On this trip, we sampled a good chunk of this diversity and delighted in the common as well as the unexpected species that came our way. A beautiful Black Hawk-Eagle greeted us on our first day, soaring and calling right over the entrance road to the Canopy Tower -- a wonderful road for spotting White-whiskered and Black-chested puffbirds, Rufous and Broad-billed motmots, and a host of antbirds, antwrens, and woodcreepers. From the scenic upper story of the tower itself, we watched a slow, feeding Brown-throated Three-Toed Sloth while the treetops came alive with tanagers, tityras, warblers, and toucans.

A nearby birding hotspot, Ammo Pond, is a haven for Rufescent Tiger-Heron, Yellow-tailed Oriole, and Barred Antshrike. We admired these striking species while studying differences between the similar-looking Great Kiskadee, Boat-billed, Rusty-margined, and Social flycatchers. What's birding without a healthy flycatcher challenge, huh? We also observed two nests of Black-throated Mangos, one of which contained a couple of cute chicks. A visit to another birdy location, Summit Pond, yielded four species of kingfishers, including the teeny and tough-to-find American Pygmy Kingfisher. Nesting Boat-billed Herons were fun to watch as they clambered about on giant palm fronds, and we were in for quite a treat when we saw the rare and gorgeous Agami Heron and later Spectacled Owl!

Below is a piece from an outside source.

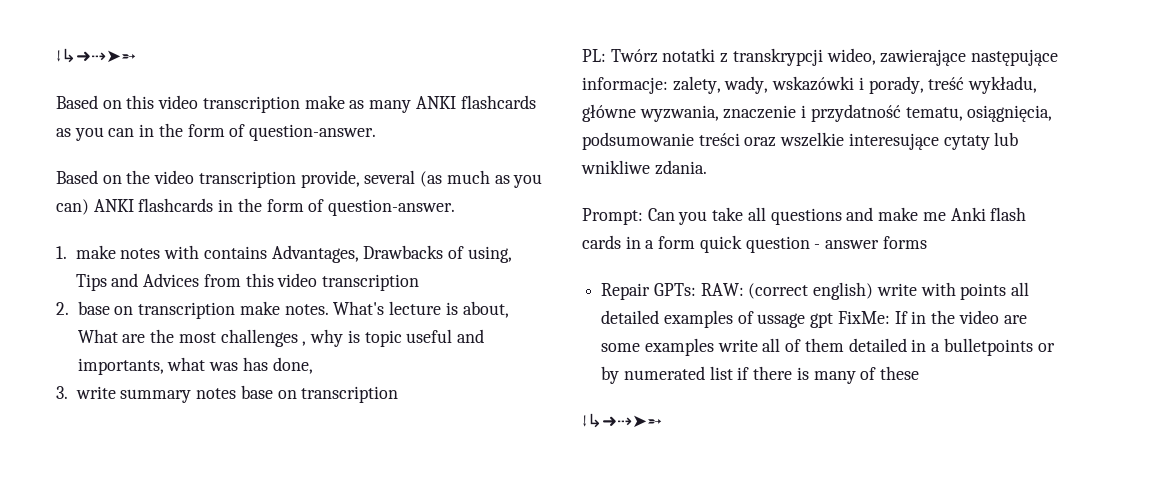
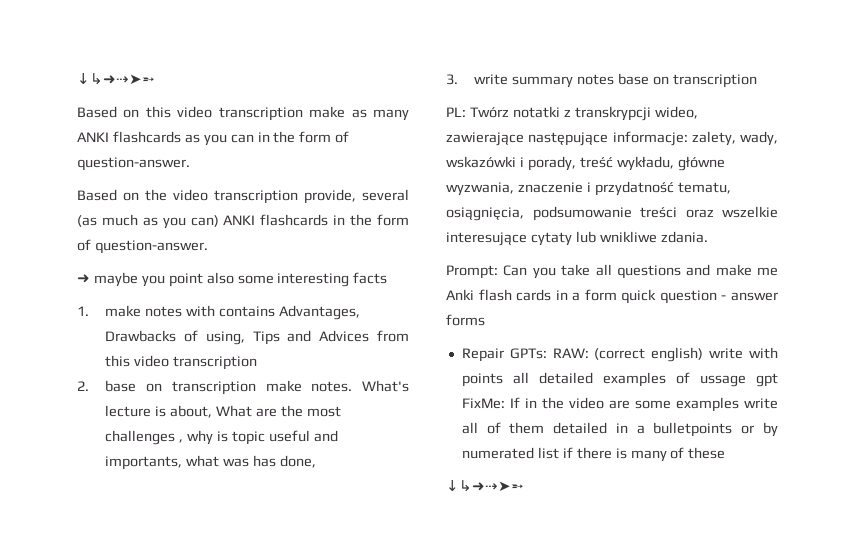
+ ➜ maybe you point also some interesting facts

A bird no one forgets on this tour is the dazzling male Blue Cotinga. Recently, a new observation tower was built near the start of the famous Pipeline Road, and it is the perfect perch from which to observe the canopy-loving cotinga, Collared Forest-Falcon, White-winged Becard, Yellow-backed Oriole, and Blue Dacnis, to name a few. The Pipeline Road itself is, of course, sensational. Many difficult goodies dwell along its track, including Spot-crowned Antshrike, Gray Elaenia, Great Tinamou, and four trogon species. Great Jacamar, Black-striped Woodcreeper, Speckled Mourner, and Streak-chested Antpitta were nice finds, too.

Other highlights included a Common Potoo on a day roost and a night drive where we saw not one, not two, but five Kinkajous, along with opossums, a Common Pauraque, and even a surprise Crested Owl (that was something!). Aside from the birds, there were many other enjoyments to be had, such as the cool, refreshing breeze up on the Canopy Tower and the sun-ripened sweetness of abundant papayas, melons, and pineapples. A trip to central Panama would not be complete without a visit to the Panama Canal, where we absorbed the history of this monumental human achievement and watched a giant cargo ship pass through the locks.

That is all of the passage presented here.